The story said that about thirty such babies were allowed to die in Western Australia over the last few years.
In Victoria, in one year, thirty abortion surviving babies were born alive, which was about 30% of the total number of abortions in Victoria that year. They were allowed to die.
I was horrified. I immediately thought of the impact this situation must have on the doctors and nurses present who must allow these babies to die.
As I read that story, I felt sure it would produce many letters to the West's Editor protesting that living babies would be allowed to die.
However, after a week or two, not one letter was published to comment on this sad situation.
So, I wrote a letter to the West's editor asking just how are these babies allowed to die?
It was not published.
Can we know how these babies are allowed to die?
Do they starve to death, yelling and crying out for sustenance?
Do the die of exposure? Do they die of asphyxiation? Do they die of a needle that is given to stop their cries; a needle that also kills them? Do they die of studied and deliberate neglect?

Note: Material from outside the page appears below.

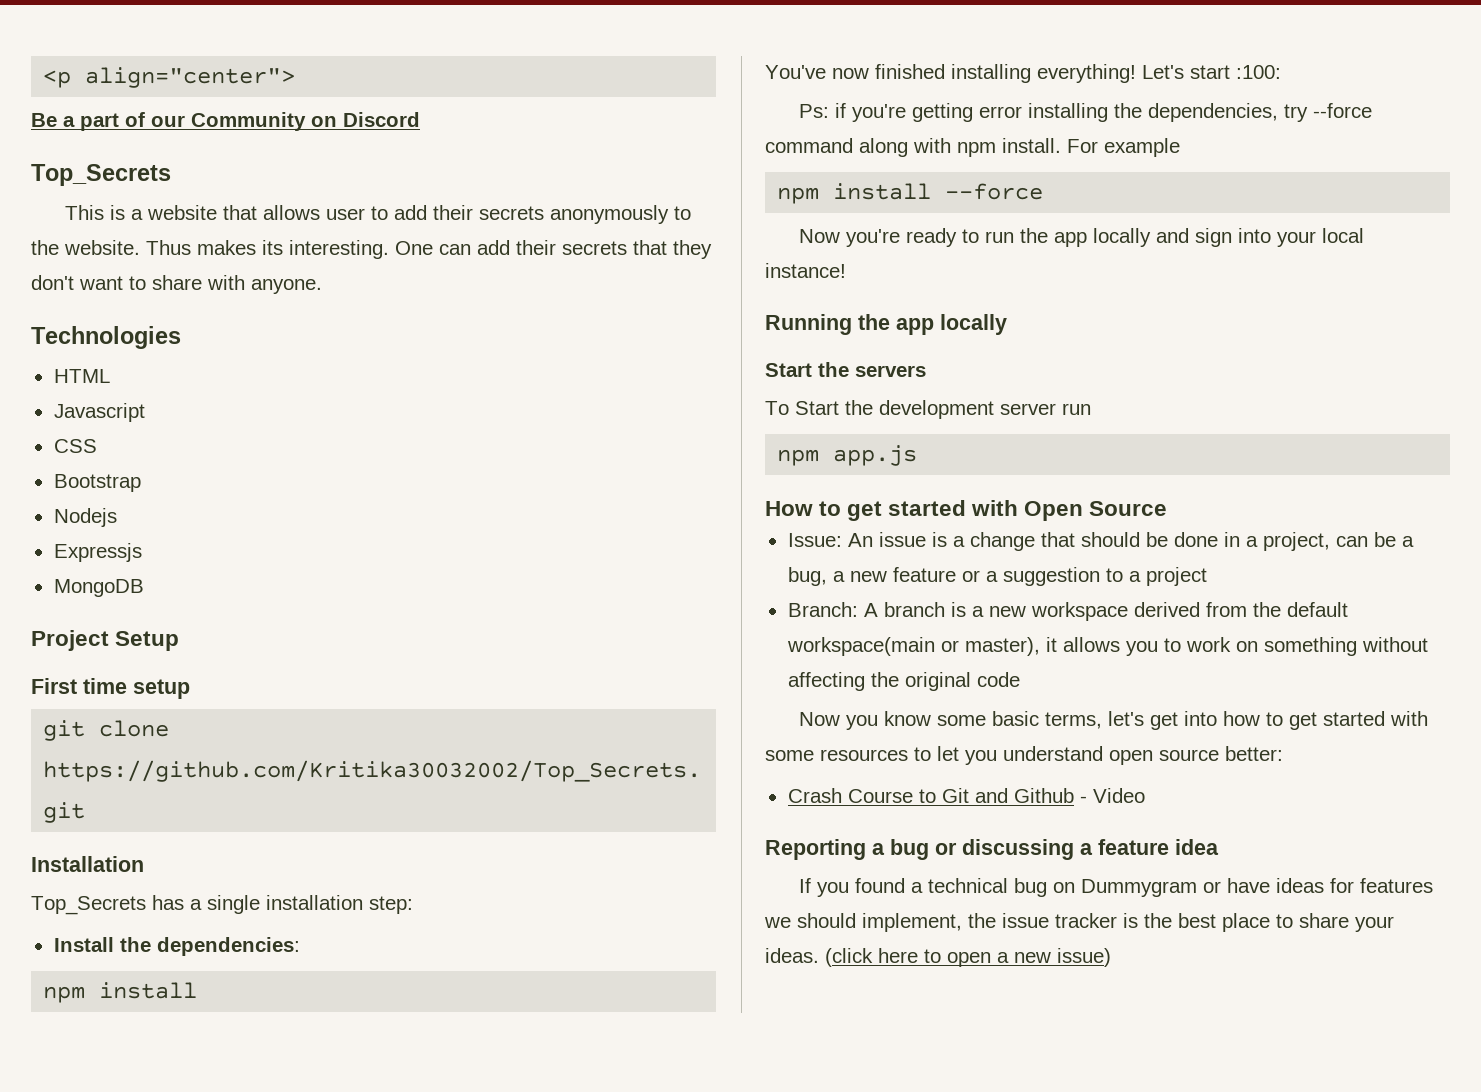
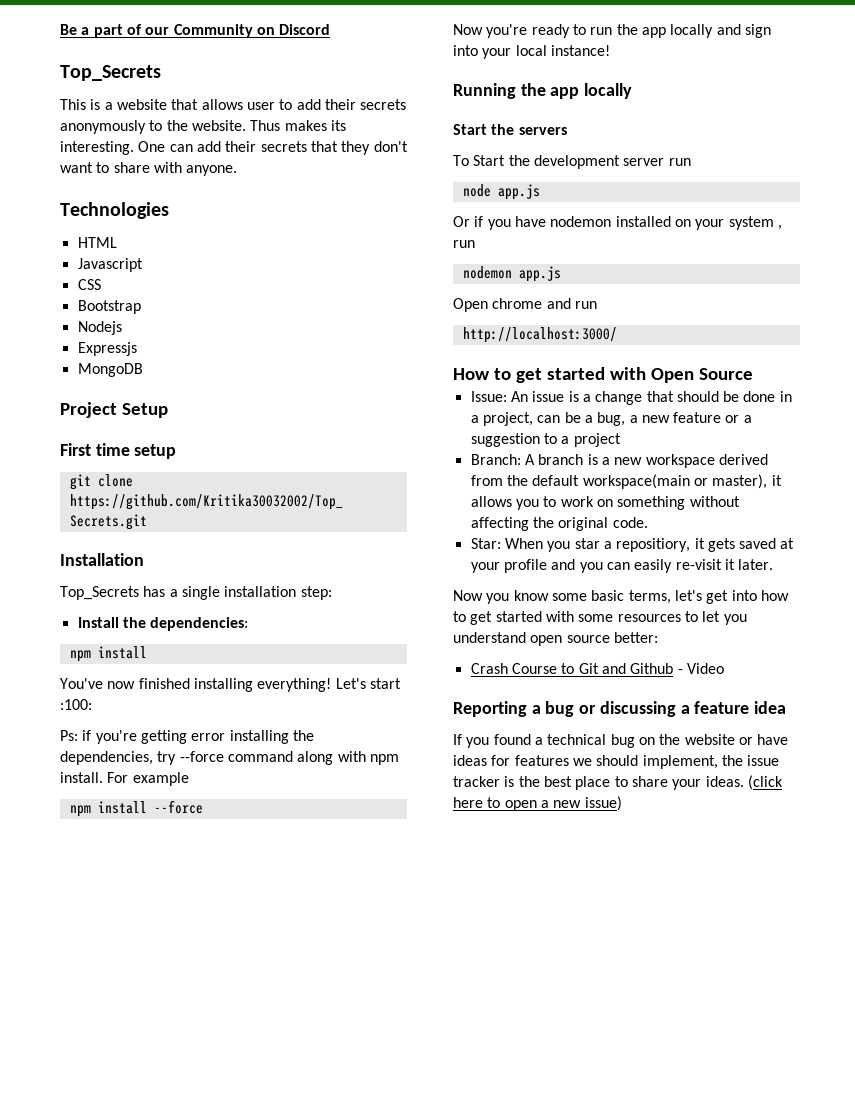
[43,67,296,88] <p align="center"> // -> (60, 29) none
[777,445,918,466] npm app.js -> [462,184,540,200] [453,216,782,230] [453,240,475,248] [462,266,561,282] [453,298,597,312] [462,327,617,343] node app.js // Or if you have nodemon installed on your system , run // nodemon app.js // Open chrome and run // http://localhost:3000/
[976,672,1020,687] code -> [612,517,648,528] [470,538,795,552] [470,559,774,573] code. // Star: When you star a repositiory, it gets saved at your profile and you can easily re-visit it later.
[1081,879,1198,897] Dummygram -> [659,734,735,745] the website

I am well aware of the heroic efforts made by doctors and nurses to save the lives of babies born prematurely to mothers who want to keep their babies. Surely, many of these babies would have thrived in a similar way if they had not "been allowed to die."
I am sure that there are many childless couples who would be very happy to adopt these living, abortion surviving babies. To lovingly care for them, to protect them and nurture them into adulthood.
I wondered was mine the only unpublished letter to the West Australian newspaper about abortion surviving babies being "allowed to die"?
Or is it a topic that the newspaper does not want to talk about?
Mine was a short letter. In that week The West published longer letters about The Eagles, The Dockers, even the Widgiemooltha Marbles Club...but no letters about babies being allowed to die. No doubt, it is a matter of editorial prioritities.
Have we become such an uncaring society that we are content to let helpless babies die, unremarked, out of sight, out of mind?
At the end of World War 2 in Europe, the allied armies were horrified to find the gas chambers and death camps operated by the Nazi's to kill Jews, Gypsies, the maimed, the infirm and mentally ill and anyone else that the Nazi's did not like.
General Dwight Eisenhower, the Allied Supreme Commander, quickly ordered that people from surrounding villages be taken to the death camps and shown the piles of dead bodies. He did that because the locals all said that they did not know what was happening in these camps.
He showed them the mass graves. He wanted them to see the  horror to  make sure that nobody could ever again say that it did not happen or that they did not know what had happened.
History has passed a terrible judgement on the Nazi's inhumanity to man.
Well, we all now know what is happening now! Babies that survive the abortion termination process and are born alive are are being "allowed to die.'
How will future generations judge us?